小さなワンドのように河岸線がくぼんで、石組みの護岸のところどころに草木がかぶさっている。
そのオーバーハングをくぐって岸ぎりぎりを狙ったが、垂れさがる蔦にプラグが引っかかった。
船頭のKenziさんによるとここから大事なエリアらしい。
しかししなやかで強靱なツルにフックが絡まり、ボートを近づけてもらわないと僕のプラグは取れそうにない。
「先に投げてください」
と促すと、Kenziさんはあたりを見回し何か気づいた風で、
「僕がダシヨのロッド持っとくけん、その先を投げてみてだ」
と言った。
出発の前日、収納ボックスからプラグを選んでいるとミスキャストで塗装が剝がれたプラグが目にとまった。
ルーピールーパーのFR。
赤というかピンクというか、眩しいほどの蛍光色で、つぶらな黒目のまわりが半径5mmほどはく落し白い下地が露わになっている。
いつもは塗装が剝がれたらミスターカラーなどを調色して筆塗りする「リタッチ」をするがこの色は難しすぎる。
Kenziさんに相談しようと持っていくことにした。
そのまま修理を依頼することになるかもしれないと巾着袋に入れたものの、使いたい気持ちもあってタックルボックスに入れ直した。
ここで
「もしこれで釣れたら置いて帰りたくなくなるかも」という考えと
「いやそうなったら持って帰ってくればいいのだ」との一瞬のキャッチボールがあって、そのままプラグはボックスに収まった。
もう一本のロッドにはそのFRのルーピールーパーが結んである。
視線の先を見ると、ワンド終わりの護岸の端が小さな岬のように突き出ていて、木々や蔦が控えめに繁っている。
蔭になった繁みのふところか、本川となる沖側か。
アグレッシブな一匹を想像して沖に狙いを定めてキャストした。
平たいお腹でパシャンと川面に落ち、ほんのちょっと間をおいてチョンとロッドティップをゆする。
プラグはわずかにダイブしながら首を振り、その余韻で反対側を向いた。
そっと糸を張って頭をこちらに向け、そのままテンションを保ってクーっと短くロッドを引く。

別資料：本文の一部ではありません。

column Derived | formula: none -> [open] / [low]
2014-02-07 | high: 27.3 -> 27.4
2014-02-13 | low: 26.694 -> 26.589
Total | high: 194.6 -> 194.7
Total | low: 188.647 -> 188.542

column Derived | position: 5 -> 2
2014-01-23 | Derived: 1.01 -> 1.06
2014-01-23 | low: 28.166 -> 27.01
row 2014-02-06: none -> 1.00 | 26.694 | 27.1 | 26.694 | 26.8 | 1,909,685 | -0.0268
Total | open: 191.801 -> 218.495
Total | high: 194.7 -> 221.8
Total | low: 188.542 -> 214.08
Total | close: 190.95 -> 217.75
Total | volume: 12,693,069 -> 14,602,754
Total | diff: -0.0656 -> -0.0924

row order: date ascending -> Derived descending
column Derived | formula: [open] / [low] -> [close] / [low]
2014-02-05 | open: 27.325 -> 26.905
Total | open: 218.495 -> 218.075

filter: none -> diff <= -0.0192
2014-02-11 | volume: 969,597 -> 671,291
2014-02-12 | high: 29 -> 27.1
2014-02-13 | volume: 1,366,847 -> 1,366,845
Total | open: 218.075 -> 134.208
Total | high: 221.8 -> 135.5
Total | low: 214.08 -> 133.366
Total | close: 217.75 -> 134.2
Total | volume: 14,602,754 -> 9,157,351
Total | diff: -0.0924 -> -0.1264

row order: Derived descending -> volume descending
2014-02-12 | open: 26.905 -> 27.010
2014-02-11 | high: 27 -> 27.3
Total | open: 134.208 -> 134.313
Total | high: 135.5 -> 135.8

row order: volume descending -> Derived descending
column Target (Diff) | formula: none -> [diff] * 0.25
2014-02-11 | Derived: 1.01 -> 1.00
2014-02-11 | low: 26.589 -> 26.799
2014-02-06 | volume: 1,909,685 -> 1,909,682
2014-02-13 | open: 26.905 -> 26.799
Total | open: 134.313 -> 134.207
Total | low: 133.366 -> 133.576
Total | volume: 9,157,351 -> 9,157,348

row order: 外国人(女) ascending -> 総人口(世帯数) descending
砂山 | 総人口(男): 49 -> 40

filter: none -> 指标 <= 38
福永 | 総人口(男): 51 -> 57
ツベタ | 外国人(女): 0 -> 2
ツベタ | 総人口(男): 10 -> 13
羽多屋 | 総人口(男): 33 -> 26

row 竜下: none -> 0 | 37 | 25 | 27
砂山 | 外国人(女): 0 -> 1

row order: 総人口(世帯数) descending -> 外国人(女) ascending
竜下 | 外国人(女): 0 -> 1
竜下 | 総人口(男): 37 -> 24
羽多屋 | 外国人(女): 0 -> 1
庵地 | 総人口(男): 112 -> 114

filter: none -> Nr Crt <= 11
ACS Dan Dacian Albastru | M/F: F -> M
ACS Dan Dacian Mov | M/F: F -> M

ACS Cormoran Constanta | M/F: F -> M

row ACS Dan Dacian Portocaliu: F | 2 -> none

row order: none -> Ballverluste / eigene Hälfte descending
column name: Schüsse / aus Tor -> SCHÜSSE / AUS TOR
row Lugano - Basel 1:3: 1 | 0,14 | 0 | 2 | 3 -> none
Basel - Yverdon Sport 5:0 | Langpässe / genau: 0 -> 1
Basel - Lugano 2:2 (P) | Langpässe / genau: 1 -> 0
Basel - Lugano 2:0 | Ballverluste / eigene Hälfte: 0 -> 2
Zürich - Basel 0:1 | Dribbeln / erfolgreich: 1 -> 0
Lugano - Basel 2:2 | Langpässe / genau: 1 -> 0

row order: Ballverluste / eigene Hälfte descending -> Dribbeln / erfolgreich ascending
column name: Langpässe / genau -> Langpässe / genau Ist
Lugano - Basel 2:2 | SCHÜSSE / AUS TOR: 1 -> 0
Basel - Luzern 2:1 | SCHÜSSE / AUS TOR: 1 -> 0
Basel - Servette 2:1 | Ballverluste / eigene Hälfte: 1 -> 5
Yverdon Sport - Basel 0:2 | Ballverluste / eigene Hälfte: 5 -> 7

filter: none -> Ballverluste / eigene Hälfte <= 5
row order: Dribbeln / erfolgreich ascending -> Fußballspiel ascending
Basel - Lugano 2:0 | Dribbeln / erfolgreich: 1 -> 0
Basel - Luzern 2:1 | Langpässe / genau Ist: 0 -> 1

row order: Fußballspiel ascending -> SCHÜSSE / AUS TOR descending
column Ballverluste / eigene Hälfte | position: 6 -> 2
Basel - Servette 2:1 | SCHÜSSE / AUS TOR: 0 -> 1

プラグはヘッドを水中に突っ込んでつんのめるようになって水面に戻ってくる。
そこから間をあけず同じように糸を操る。
頭をわずかに左右に振る連続キックバックアクション。
プラグがお尻から戻ってくる挙動の終わりごろ、大きな魚体が身を翻し、蛍光レッドの輝きをさらっていった。
リールを巻きながら身体の左側にロッドをあおる。
と、ずるずるずるーと糸が滑っていく。
ドラグ締めてなかった?
慌ててドラグを締めなおし、糸のたるみを巻き取って、もう一度ロッドをぐっとあおる。
よさそうなサイズだ。
近距離でかけたのでバスは近い。
リールを巻きながら下に突っ込んでいくバスをロッドで受けとめる。
あれ、突っ込みが止まらない。
耐えて、浮いてくるかなと思うと、またすぐ強い引きで水底に走っていく。
2本持ち込んだうち重たいプラグ用のゴダグレイのグラスロッドがバットからつの字に曲がっている。
ぜったい釣りたい。
ファイト中に迷うのはよくないと釣りをはじめるときから今日はハンドランディングすることにしていたはずの気持ちが揺らぎ、ロッドを預けてまでポイントを譲ってもらったキャストだしKenziさんにネットですくってもらって完結としよう、と決意しなおす。
まだ銀鱗も見えない。
もう何度目か分からない水底へ向かう走り。
これまで体験したことのない、確信めいた荒々しいファイト。
やがて疲れて浮いてくるバス。
ボート際の最後の攻防。
力みなぎる輝かしい魚体がネットに吸いこまれ、歓喜に貫かれる未来。
を一瞬、リアルにイメージしたと思う。
そうした全部を背負った手ごたえがふっと消えた。
唐突に、永遠に真っ白になった世界のかたわらに、ぷかり、とプラグが浮かんでくる。